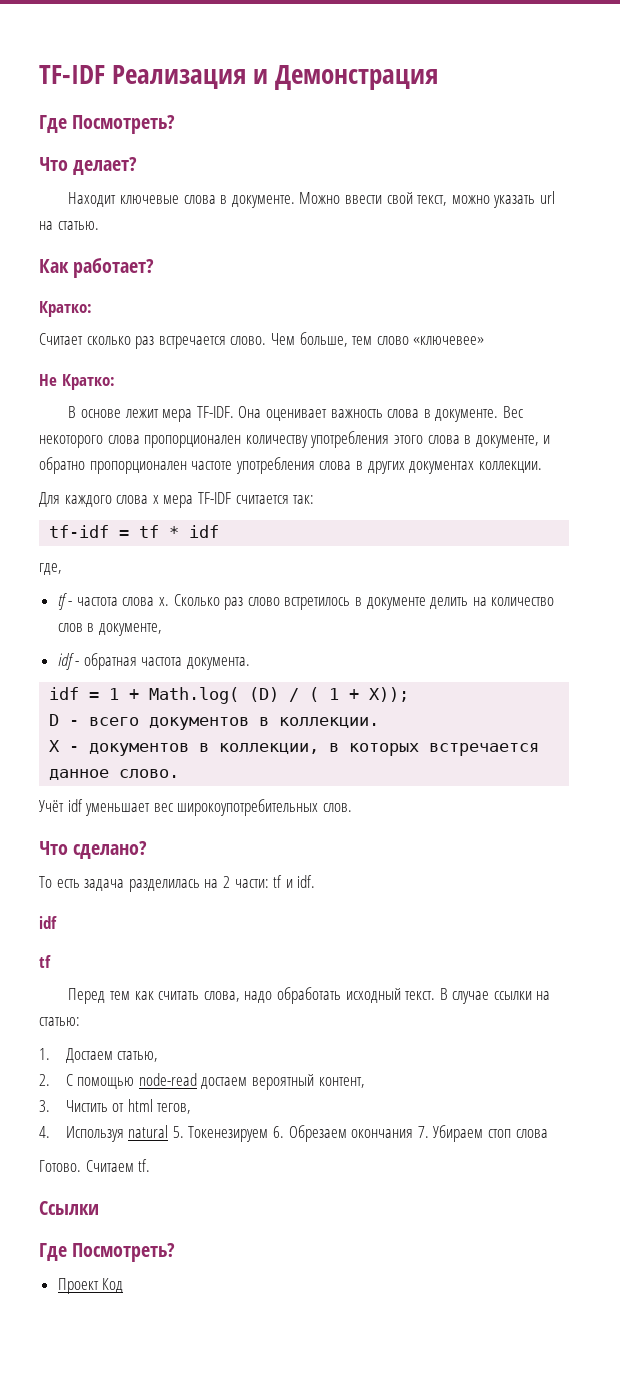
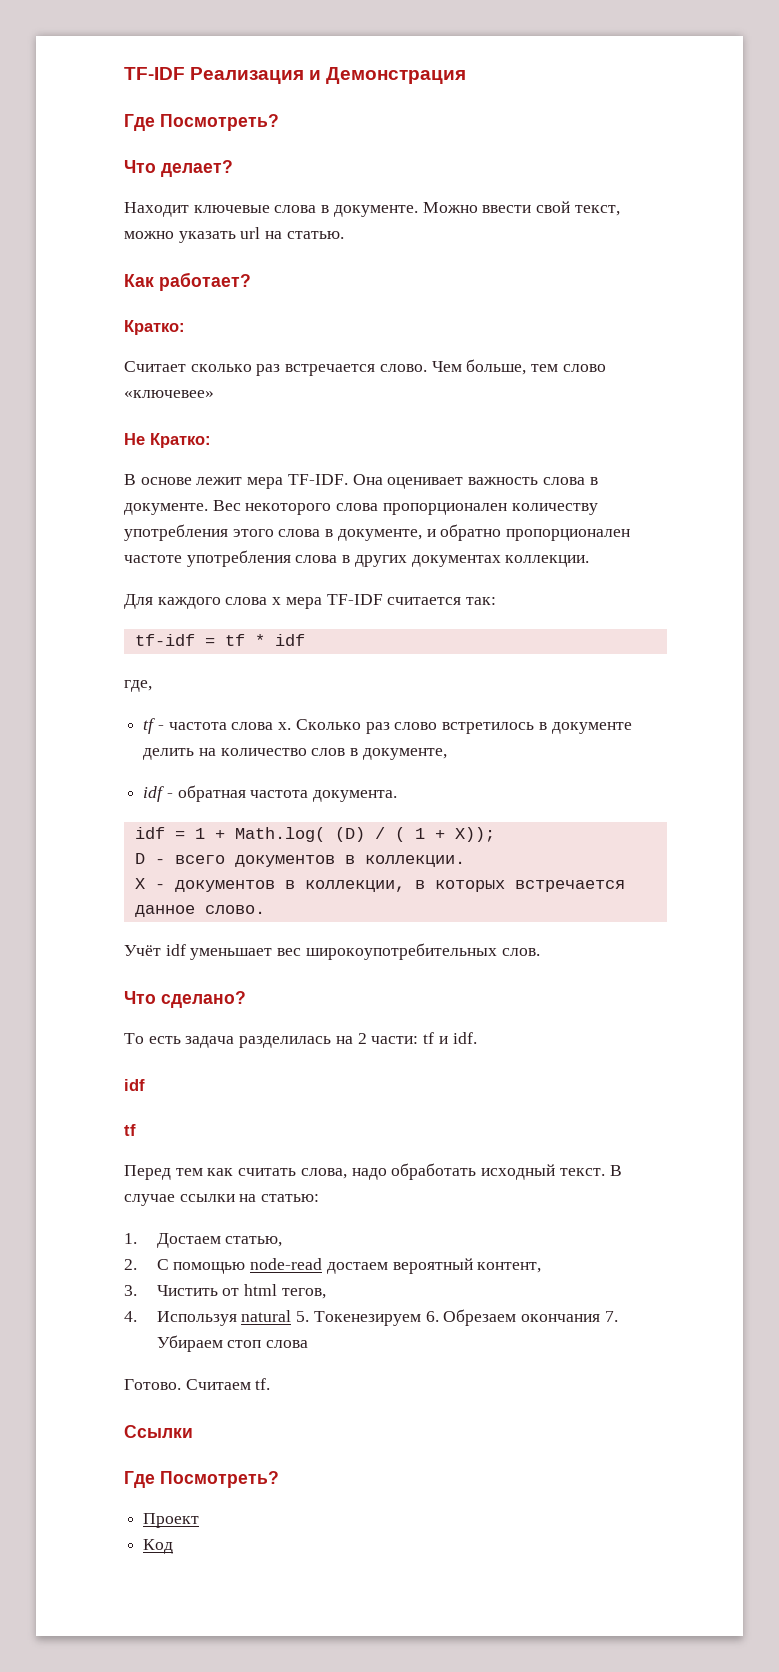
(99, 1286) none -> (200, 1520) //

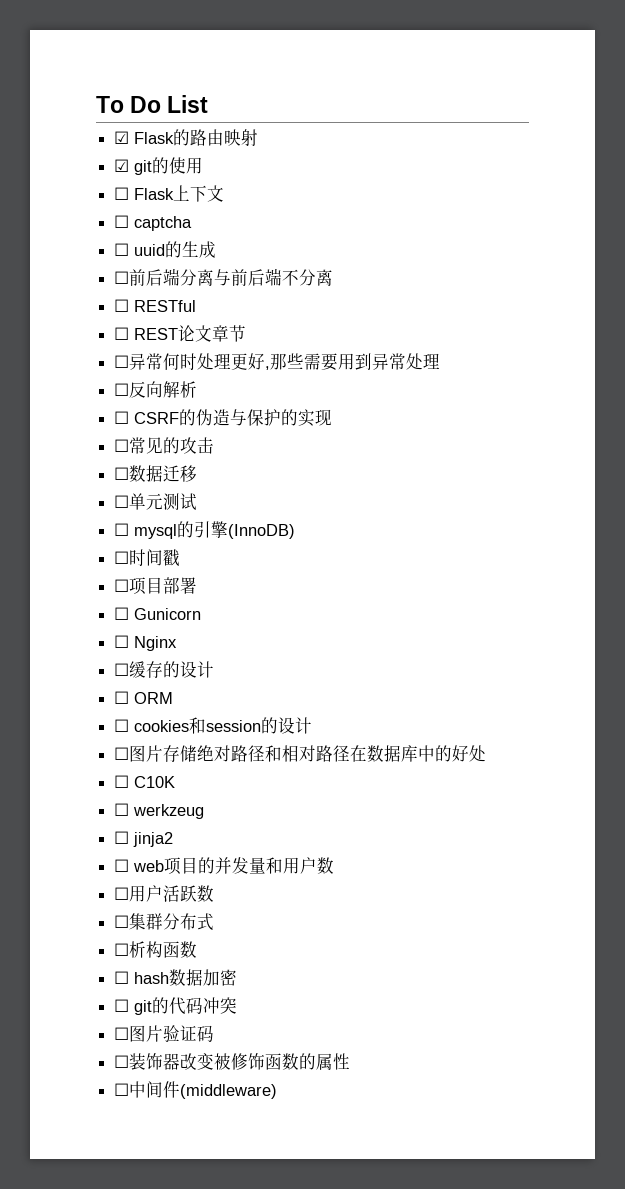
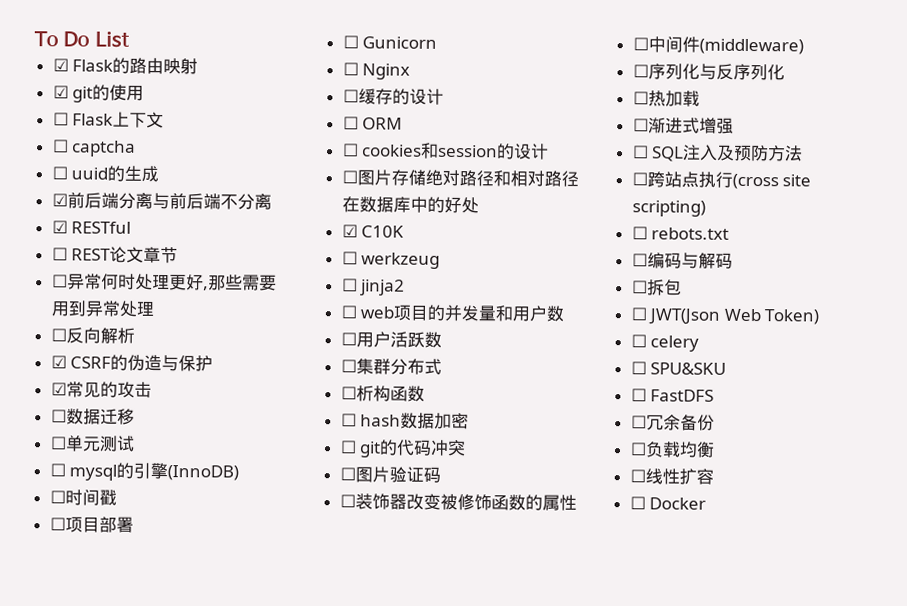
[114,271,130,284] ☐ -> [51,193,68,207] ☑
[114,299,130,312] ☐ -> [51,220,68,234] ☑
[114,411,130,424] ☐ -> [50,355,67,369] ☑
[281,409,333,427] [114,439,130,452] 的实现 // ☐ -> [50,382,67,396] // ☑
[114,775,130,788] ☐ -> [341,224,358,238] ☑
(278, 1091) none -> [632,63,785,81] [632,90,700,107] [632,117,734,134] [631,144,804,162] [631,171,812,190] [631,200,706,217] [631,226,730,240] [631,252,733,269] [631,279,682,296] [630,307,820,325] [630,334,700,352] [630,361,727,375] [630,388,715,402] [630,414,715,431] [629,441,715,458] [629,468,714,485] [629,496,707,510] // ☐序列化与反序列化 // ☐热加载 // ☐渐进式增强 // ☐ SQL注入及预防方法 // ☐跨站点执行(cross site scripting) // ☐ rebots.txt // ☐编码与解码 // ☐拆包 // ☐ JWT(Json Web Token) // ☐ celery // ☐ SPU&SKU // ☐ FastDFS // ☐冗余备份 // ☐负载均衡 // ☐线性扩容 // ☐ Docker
▬▬▬▬▬▬▬▬▬▬
__TASK TO CARRY OUT__
Report the number of lines in the listing above that include the word "none", and nothing else.

__YOUR SOLUTION__
2